(Web document revisions)
##########
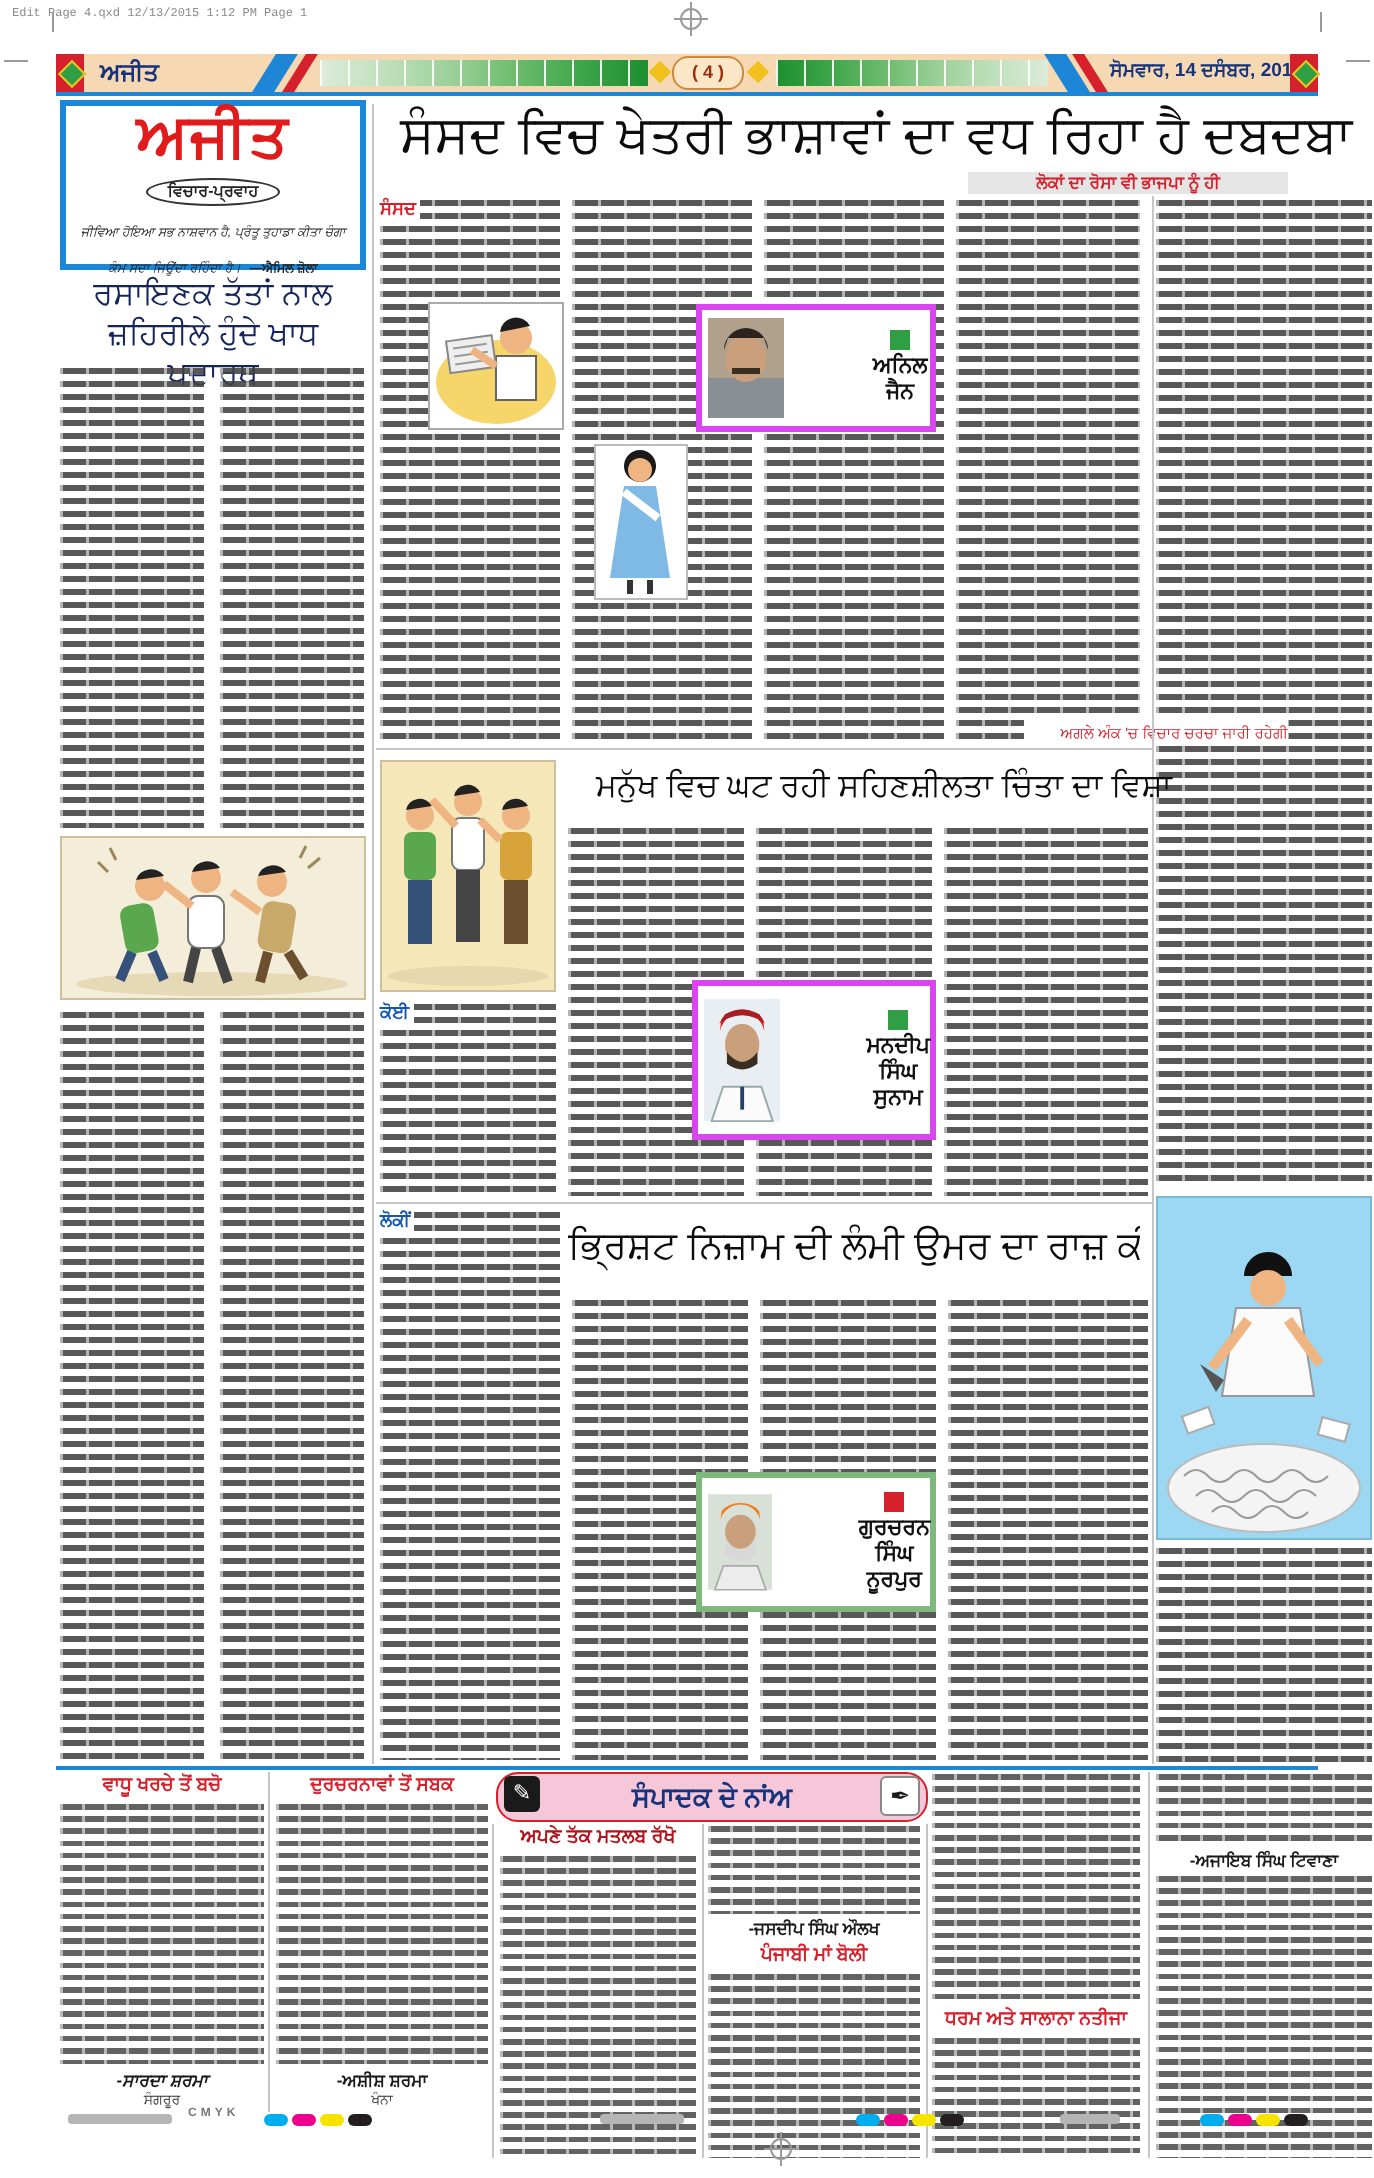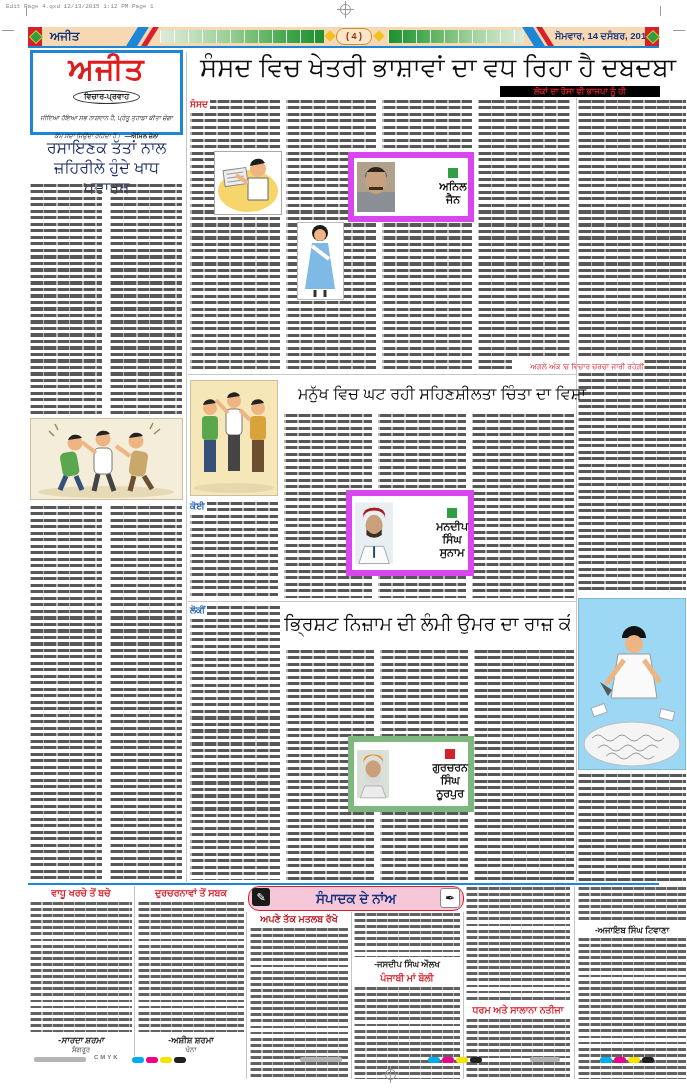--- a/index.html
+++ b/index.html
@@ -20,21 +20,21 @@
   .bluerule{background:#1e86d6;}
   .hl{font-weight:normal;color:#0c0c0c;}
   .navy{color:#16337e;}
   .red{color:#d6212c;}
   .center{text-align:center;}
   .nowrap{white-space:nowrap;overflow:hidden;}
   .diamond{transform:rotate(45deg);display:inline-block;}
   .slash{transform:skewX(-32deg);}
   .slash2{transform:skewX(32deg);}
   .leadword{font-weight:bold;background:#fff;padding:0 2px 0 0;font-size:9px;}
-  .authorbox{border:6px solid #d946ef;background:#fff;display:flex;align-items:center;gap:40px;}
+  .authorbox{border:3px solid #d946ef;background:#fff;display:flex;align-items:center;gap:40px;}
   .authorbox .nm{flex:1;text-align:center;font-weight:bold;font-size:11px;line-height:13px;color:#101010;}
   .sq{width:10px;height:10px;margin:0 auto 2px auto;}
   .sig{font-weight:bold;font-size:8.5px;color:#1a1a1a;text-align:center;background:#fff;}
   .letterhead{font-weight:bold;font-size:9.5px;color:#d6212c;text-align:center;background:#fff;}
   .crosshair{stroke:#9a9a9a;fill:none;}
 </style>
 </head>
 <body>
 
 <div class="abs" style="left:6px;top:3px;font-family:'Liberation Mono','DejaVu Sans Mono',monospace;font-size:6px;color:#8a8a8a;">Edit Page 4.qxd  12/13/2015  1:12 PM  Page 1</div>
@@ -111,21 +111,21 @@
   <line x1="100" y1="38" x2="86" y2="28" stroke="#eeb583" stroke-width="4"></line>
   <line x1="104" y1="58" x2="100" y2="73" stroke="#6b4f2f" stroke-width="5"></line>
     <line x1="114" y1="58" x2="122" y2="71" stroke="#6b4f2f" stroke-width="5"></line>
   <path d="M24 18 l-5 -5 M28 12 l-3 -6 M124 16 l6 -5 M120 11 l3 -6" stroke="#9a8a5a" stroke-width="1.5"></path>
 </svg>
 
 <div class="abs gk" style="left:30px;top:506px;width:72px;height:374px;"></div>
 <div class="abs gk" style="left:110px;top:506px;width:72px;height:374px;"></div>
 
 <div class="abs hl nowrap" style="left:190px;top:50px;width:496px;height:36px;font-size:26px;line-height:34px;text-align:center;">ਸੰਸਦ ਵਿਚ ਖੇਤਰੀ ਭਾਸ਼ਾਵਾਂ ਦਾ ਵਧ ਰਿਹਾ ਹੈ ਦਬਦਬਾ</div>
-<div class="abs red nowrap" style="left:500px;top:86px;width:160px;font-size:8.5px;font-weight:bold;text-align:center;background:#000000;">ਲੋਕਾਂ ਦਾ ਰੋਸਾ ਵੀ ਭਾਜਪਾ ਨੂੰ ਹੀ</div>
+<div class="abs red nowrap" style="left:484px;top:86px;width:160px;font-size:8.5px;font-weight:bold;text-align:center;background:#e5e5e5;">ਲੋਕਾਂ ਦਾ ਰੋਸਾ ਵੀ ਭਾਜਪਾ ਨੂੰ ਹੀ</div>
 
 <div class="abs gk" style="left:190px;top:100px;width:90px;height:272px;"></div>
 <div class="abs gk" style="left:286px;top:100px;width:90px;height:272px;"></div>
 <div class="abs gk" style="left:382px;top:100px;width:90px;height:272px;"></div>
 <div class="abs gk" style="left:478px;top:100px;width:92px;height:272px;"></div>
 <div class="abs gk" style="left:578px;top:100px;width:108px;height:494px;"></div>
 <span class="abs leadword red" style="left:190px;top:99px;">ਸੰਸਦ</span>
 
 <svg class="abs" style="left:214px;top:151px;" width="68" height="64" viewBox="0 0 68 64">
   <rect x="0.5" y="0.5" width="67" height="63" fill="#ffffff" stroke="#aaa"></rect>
##########
• EXERCISE:
Every record should be duplicated exactly, though any picture in it must be left out.

• TASK OUTPUT:
--- a/index.html
+++ b/index.html
@@ -20,21 +20,21 @@
   .bluerule{background:#1e86d6;}
   .hl{font-weight:normal;color:#0c0c0c;}
   .navy{color:#16337e;}
   .red{color:#d6212c;}
   .center{text-align:center;}
   .nowrap{white-space:nowrap;overflow:hidden;}
   .diamond{transform:rotate(45deg);display:inline-block;}
   .slash{transform:skewX(-32deg);}
   .slash2{transform:skewX(32deg);}
   .leadword{font-weight:bold;background:#fff;padding:0 2px 0 0;font-size:9px;}
-  .authorbox{border:6px solid #d946ef;background:#fff;display:flex;align-items:center;gap:40px;}
+  .authorbox{border:3px solid #d946ef;background:#fff;display:flex;align-items:center;gap:40px;}
   .authorbox .nm{flex:1;text-align:center;font-weight:bold;font-size:11px;line-height:13px;color:#101010;}
   .sq{width:10px;height:10px;margin:0 auto 2px auto;}
   .sig{font-weight:bold;font-size:8.5px;color:#1a1a1a;text-align:center;background:#fff;}
   .letterhead{font-weight:bold;font-size:9.5px;color:#d6212c;text-align:center;background:#fff;}
   .crosshair{stroke:#9a9a9a;fill:none;}
 </style>
 </head>
 <body>
 
 <div class="abs" style="left:6px;top:3px;font-family:'Liberation Mono','DejaVu Sans Mono',monospace;font-size:6px;color:#8a8a8a;">Edit Page 4.qxd  12/13/2015  1:12 PM  Page 1</div>
@@ -111,21 +111,21 @@
   <line x1="100" y1="38" x2="86" y2="28" stroke="#eeb583" stroke-width="4"></line>
   <line x1="104" y1="58" x2="100" y2="73" stroke="#6b4f2f" stroke-width="5"></line>
     <line x1="114" y1="58" x2="122" y2="71" stroke="#6b4f2f" stroke-width="5"></line>
   <path d="M24 18 l-5 -5 M28 12 l-3 -6 M124 16 l6 -5 M120 11 l3 -6" stroke="#9a8a5a" stroke-width="1.5"></path>
 </svg>
 
 <div class="abs gk" style="left:30px;top:506px;width:72px;height:374px;"></div>
 <div class="abs gk" style="left:110px;top:506px;width:72px;height:374px;"></div>
 
 <div class="abs hl nowrap" style="left:190px;top:50px;width:496px;height:36px;font-size:26px;line-height:34px;text-align:center;">ਸੰਸਦ ਵਿਚ ਖੇਤਰੀ ਭਾਸ਼ਾਵਾਂ ਦਾ ਵਧ ਰਿਹਾ ਹੈ ਦਬਦਬਾ</div>
-<div class="abs red nowrap" style="left:500px;top:86px;width:160px;font-size:8.5px;font-weight:bold;text-align:center;background:#000000;">ਲੋਕਾਂ ਦਾ ਰੋਸਾ ਵੀ ਭਾਜਪਾ ਨੂੰ ਹੀ</div>
+<div class="abs red nowrap" style="left:484px;top:86px;width:160px;font-size:8.5px;font-weight:bold;text-align:center;background:#e5e5e5;">ਲੋਕਾਂ ਦਾ ਰੋਸਾ ਵੀ ਭਾਜਪਾ ਨੂੰ ਹੀ</div>
 
 <div class="abs gk" style="left:190px;top:100px;width:90px;height:272px;"></div>
 <div class="abs gk" style="left:286px;top:100px;width:90px;height:272px;"></div>
 <div class="abs gk" style="left:382px;top:100px;width:90px;height:272px;"></div>
 <div class="abs gk" style="left:478px;top:100px;width:92px;height:272px;"></div>
 <div class="abs gk" style="left:578px;top:100px;width:108px;height:494px;"></div>
 <span class="abs leadword red" style="left:190px;top:99px;">ਸੰਸਦ</span>
 
 <svg class="abs" style="left:214px;top:151px;" width="68" height="64" viewBox="0 0 68 64">
   <rect x="0.5" y="0.5" width="67" height="63" fill="#ffffff" stroke="#aaa"></rect>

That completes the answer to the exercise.